Le manque d’intérêt accordé au background d’Alma contraste avec la progression et l’affirmation croissantes la caractérisant d’un bout à l’autre du film. Elle est de loin le personnage le plus amené à évoluer, à se remettre en question et, surtout, à s’adapter. Toujours pour satisfaire aux exigences de son bien-aimé, bien entendu – il ne manquerait plus qu’elle commence à prendre des décisions pour elle-même, ou pire, à avoir des PROJETS. Au début de Phantom Thread, Alma se plie totalement aux caprices divers et variés de Reynolds, se comportant en véritable petit soldat de la maison Woodcock. Ce comportement soumis est d’ailleurs à l’origine d’une des séquences les plus malaisantes du film du fait de sa grossophobie éclatante : Barbara Rose (Harriet Samson Harris), seule femme de tout le film à échapper aux critères de minceur canoniques, finit ivre morte à son propre mariage dans une robe conçue par Reynolds. Décidant qu’elle n’est pas digne de porter une pièce d’une telle valeur, Alma entreprend de la déshabiller lors de son sommeil pour rapporter le vêtement à son cher et tendre. Une scène cruelle, humiliante et sans aucun intérêt pour le déroulement de l’histoire.
Le rapport de domination entre Reynolds et Alma opère un glissement après le fameux épisode du repas-surprise (mais si, celui des asperges), au cours duquel la jeune femme, excédée, laisse enfin libre cours à ses sentiments.
Je ne sais pas ce que je fais ici. Je me tiens là, comme une idiote, à t’attendre ! […] A t’attendre, à attendre que tu te débarrasses de moi. Que tu me dises de partir. Alors dis-le moi. Que j’arrête de tourner en rond comme une putain d’abrutie. […] Toutes tes règles, tous tes murs, toutes tes portes, ton entourage, ton argent, et tous ces… vêtements ! Tout ! Tout ça est un jeu ! Rien n’est naturel, ou normal, ou… Tout est un jeu.

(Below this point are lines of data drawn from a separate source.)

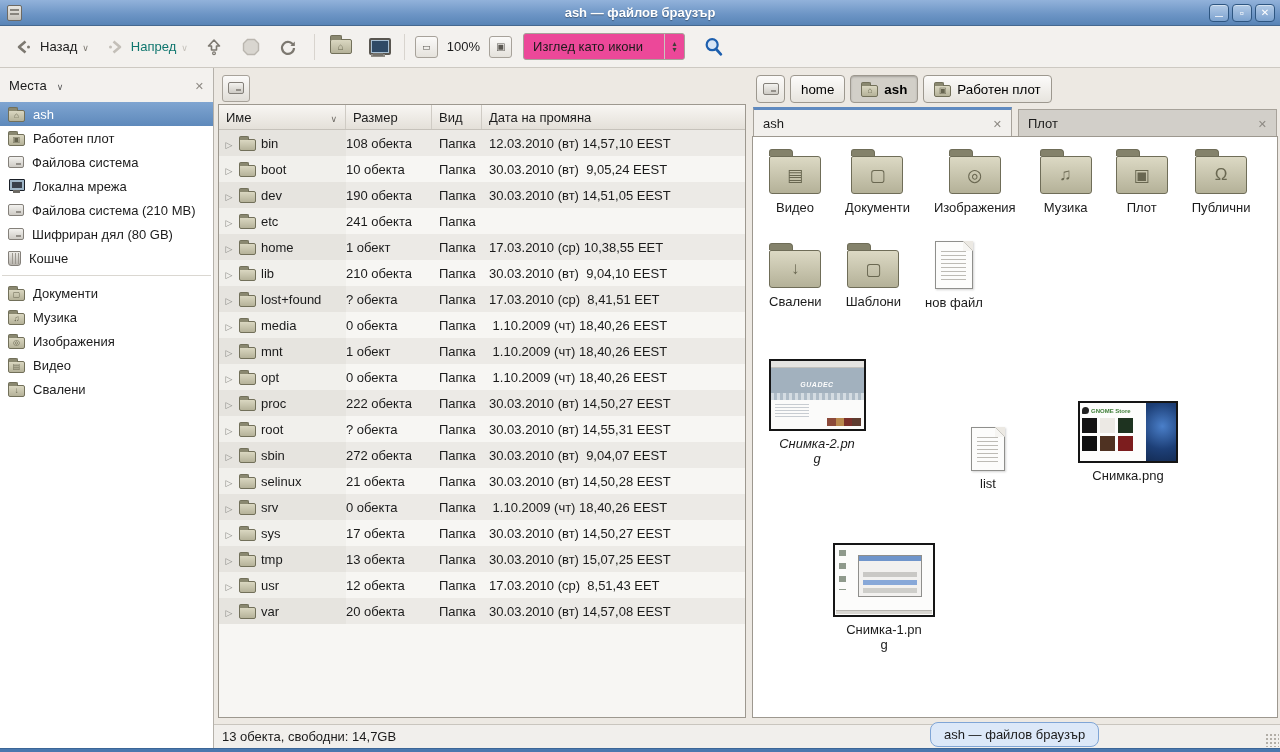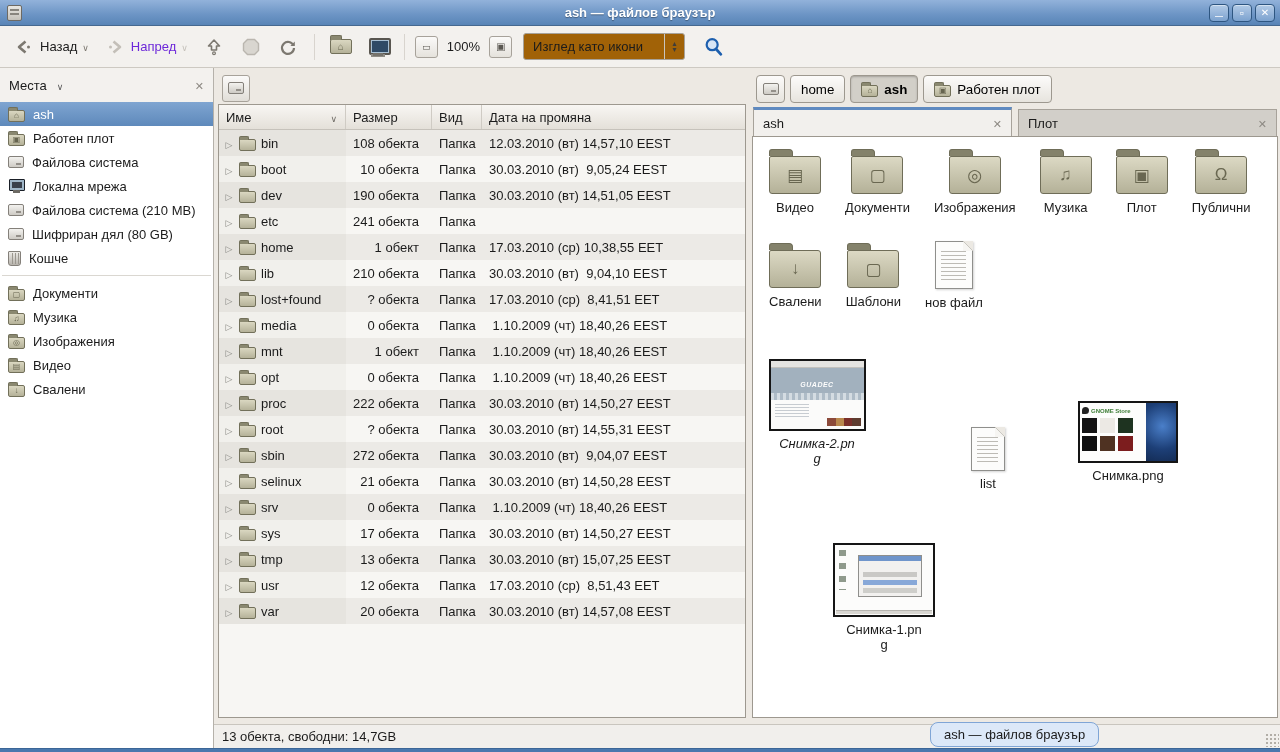--- a/index.html
+++ b/index.html
@@ -24,7 +24,7 @@
   .toolbar{height:42px;flex:none;background:#f3f1ee;border-bottom:1px solid #cdc9c2;display:flex;align-items:center;padding:0 8px;gap:5px}
   .tbtn{display:flex;align-items:center;gap:5px;padding:4px 5px;border-radius:3px}
   .tbtn .chev::before{content:"∨";font-size:9px;color:#7c7870}
-  .tbtn.disabled{color:#6d28d9}
+  .tbtn.disabled{color:#0f766e}
   .tbtn.disabled .chev::before{color:#c5c1ba}
   .tsep{width:1px;height:26px;background:#d8d4ce;margin:0 5px}
   .ticon{width:22px;height:20px;display:flex;align-items:center;justify-content:center}

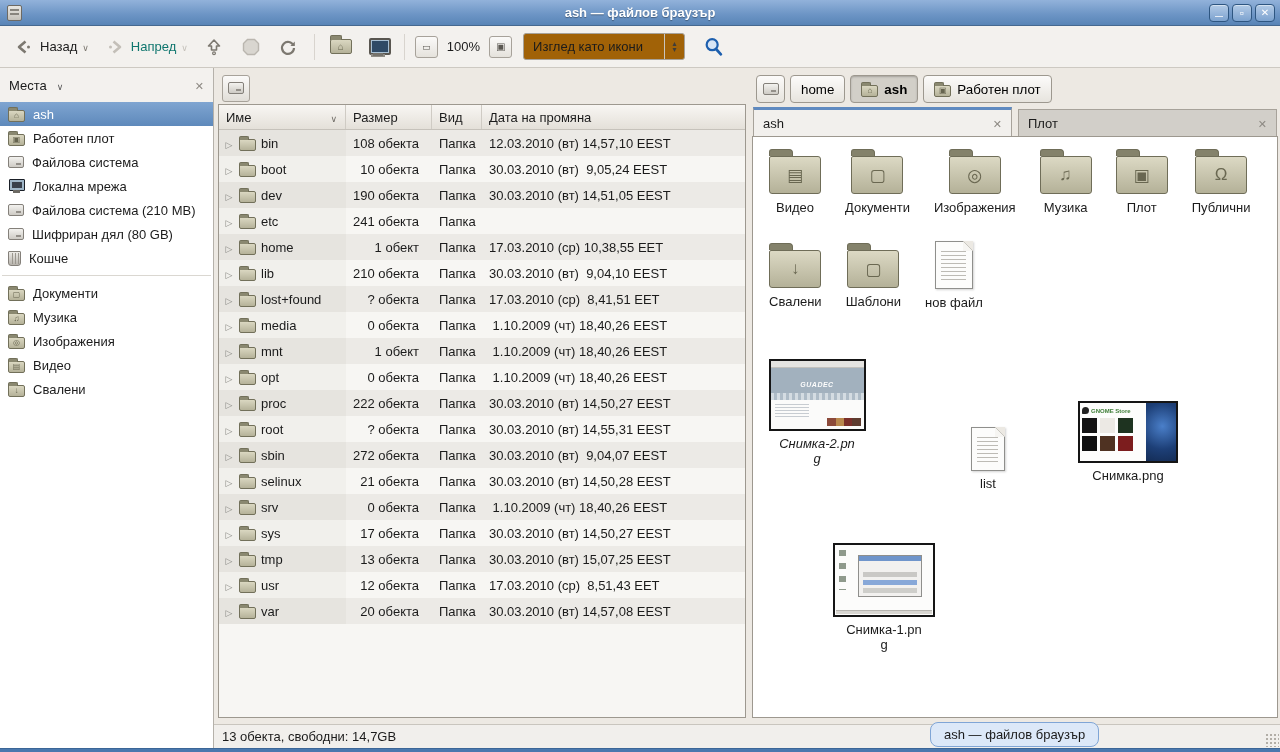--- a/index.html
+++ b/index.html
@@ -32,7 +32,7 @@
   .zoombtn.minus::after{content:"▭";font-size:9px}
   .zoombtn.plus::after{content:"▣";font-size:10px}
   .zoom-level{margin:0 4px}
-  .combo{height:27px;border:1px solid #a7a29a;border-radius:3px;background:#a16207;display:flex;align-items:center;min-width:162px;margin-left:6px}
+  .combo{height:27px;border:1px solid #a7a29a;border-radius:3px;background:#ec4899;display:flex;align-items:center;min-width:162px;margin-left:6px}
   .combo-label{padding:0 9px;flex:1}
   .combo-arrows{border-left:1px solid #c9c5be;width:20px;align-self:stretch;display:flex;flex-direction:column;align-items:center;justify-content:center;font-size:8px;color:#3f3d39;line-height:6px}
   .combo-up::before{content:"▴"}

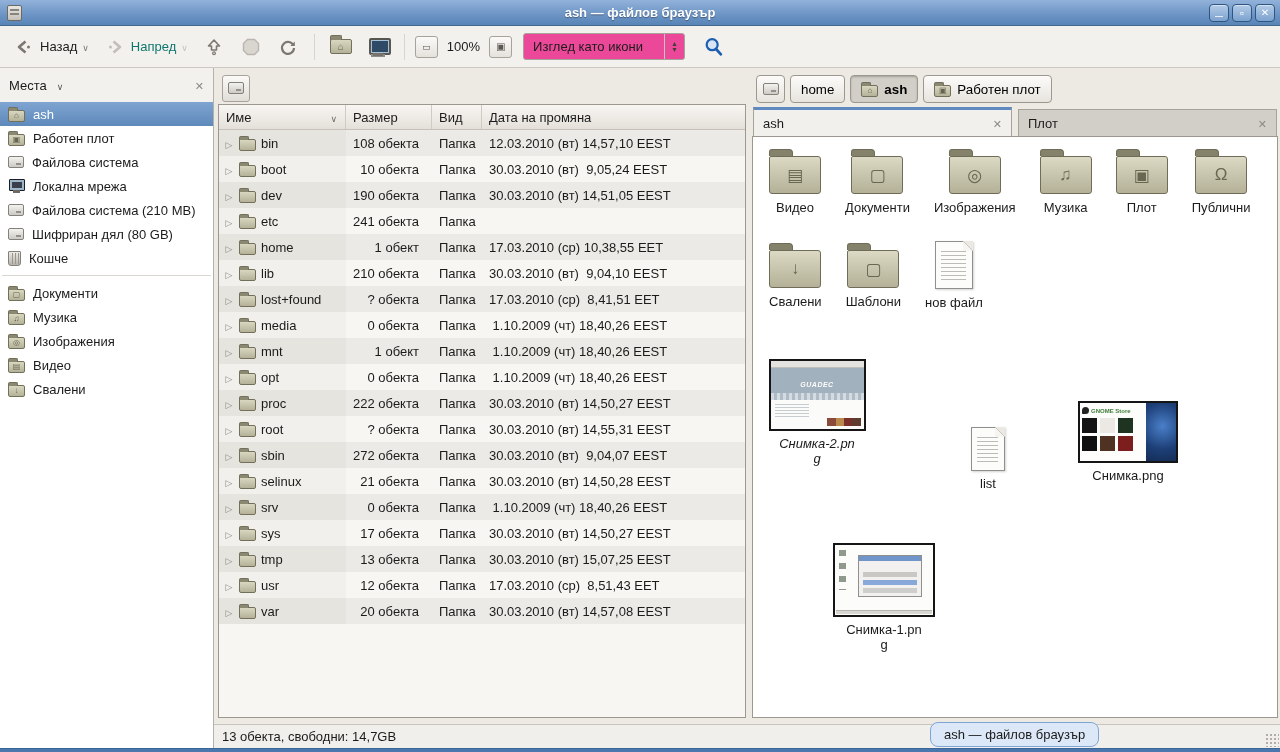--- a/index.html
+++ b/index.html
@@ -70,7 +70,7 @@
   .c-name{width:127px;height:100%;display:flex;align-items:center;gap:5px;padding-left:5px;background:rgba(60,50,20,.03)}
   .expander{width:10px;text-align:center;flex:none}
   .expander::before{content:"▷";font-size:9px;color:#8b8b86}
-  .c-size{width:86px;text-align:right;padding-right:13px}
+  .c-size{width:86px;padding-right:13px}
   .c-type{width:50px;padding-left:7px}
   .c-date{flex:1;padding-left:7px;white-space:pre}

La relation entre les deux amants, bien qu’éminemment toxique, s’ajuste alors. Reynolds dépend davantage du bon vouloir d’Alma qu’au début du film, notamment parce que celle-ci entreprend de… l’empoisonner avec des champignons vénéneux afin de profiter de sa faiblesse, d’abord à son insu, puis avec son accord. La raison de ce revirement a de quoi laisser perplexe : le pouvoir féminin passerait-il nécessairement par un anéantissement de la puissance masculine ?
En définitive, Phantom Thread est beau et un grand moment de jeu. Phantom Thread est même souvent impressionnant de justesse et incroyablement bien foutu dans la dimension inquiétante qu’il distille. Le problème, c’est que Phantom Thread est également sexiste et Paul Thomas Anderson visiblement un peu trop en admiration devant la masculinité toxique de son héros. L’année commence décidément fort à Hollywood.